Johnson, naturally, repeated that he is “against racism”. Which he is. He is against the kind of horrific, foul-mouthed vitriol with which several England players’ social media accounts were bombarded on Sunday night. He’s against the sort of badly spelled, inarticulate angry racism that your average England “yob” comes out with.

But he’s not against his own racism, which isn’t blunt and vulgar – it’s jovial and loquacious and light-hearted. It’s about likening Muslim women to letterboxes and bank robbers, and the Congolese men who have just “put down their pangas” in order to break in to “watermelon smiles”.

If he’s looking for an actual vision for his levelling-up agenda, because there certainly wasn’t one to be found today, then he could do worse than to start here. This could be what the levelling-up agenda is all about – to make everyone better racists.

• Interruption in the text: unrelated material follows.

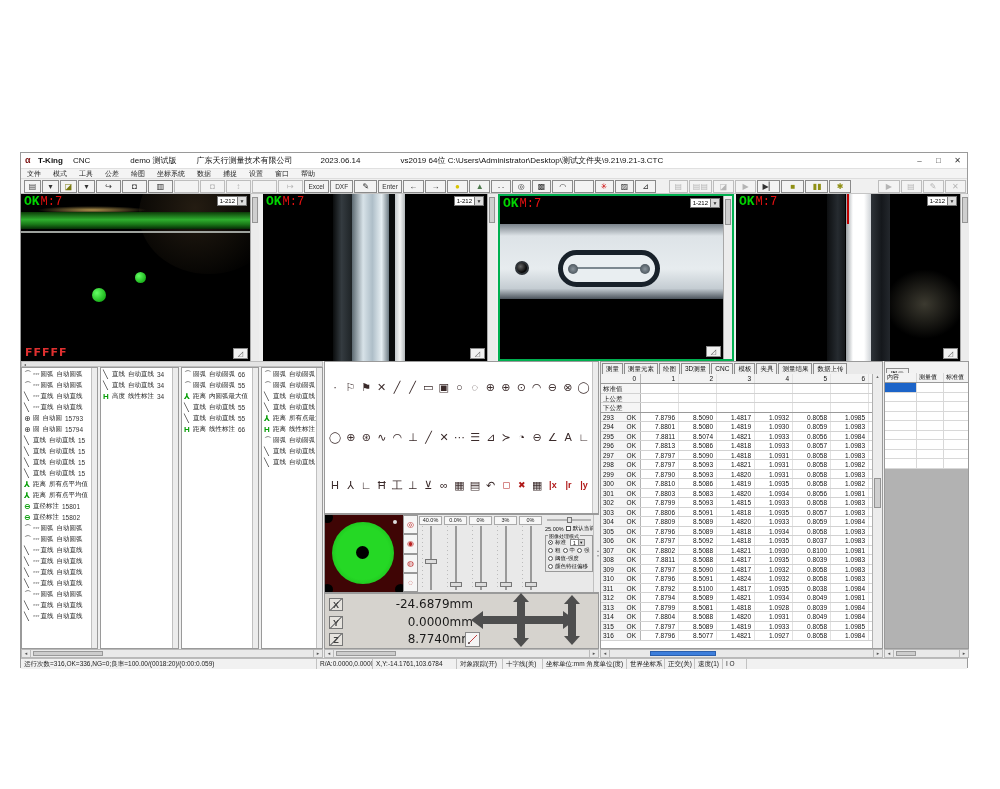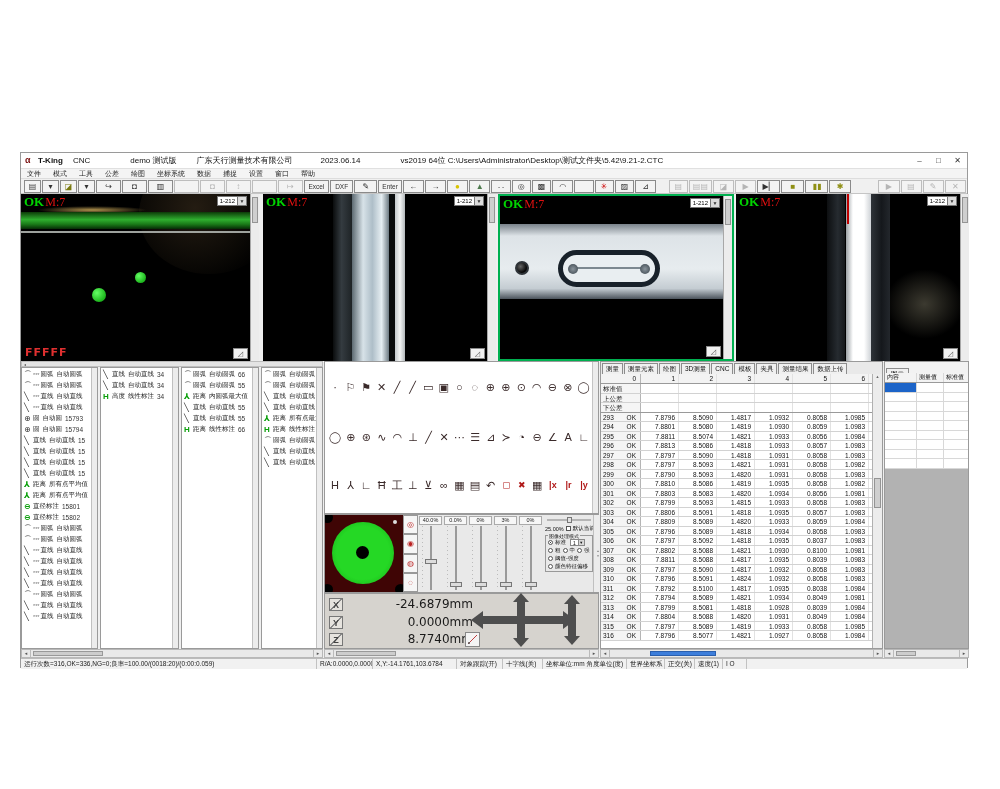"vs2019 64位" span.tspan { text: 5.42\9.21-2.CTC -> 9.21\9.21-3.CTC }
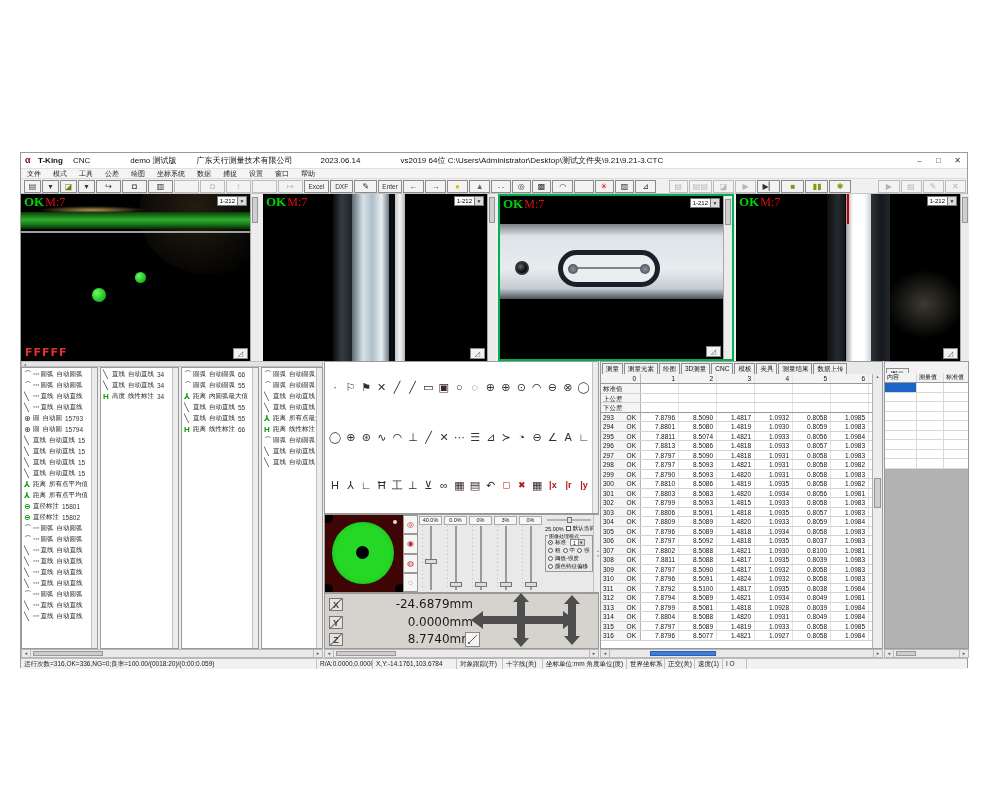"OKM:7" .cstat { font-family: Liberation Serif, serif -> Liberation Mono, monospace }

At the moment, if you happen to be born in the wrong place, with the wrong opportunities, the best you can hope for is to fire your racism into Bukayo Saka’s DMs for free. Yet if you go to Eton, you can learn how to really craft your prejudices into something far more socially acceptable, and maybe one day The Daily Telegraph will even pay you 250 grand a year for them.

OK look, be realistic, it’ll probably never happen. But what’s wrong with a bit of hope? If a man can stick a flare up his arse and set it on fire, why shouldn’t he be allowed to dream as well? If Boris Johnson can do it then, in the just world Boris Johnson says he wants to build, absolutely anybody can.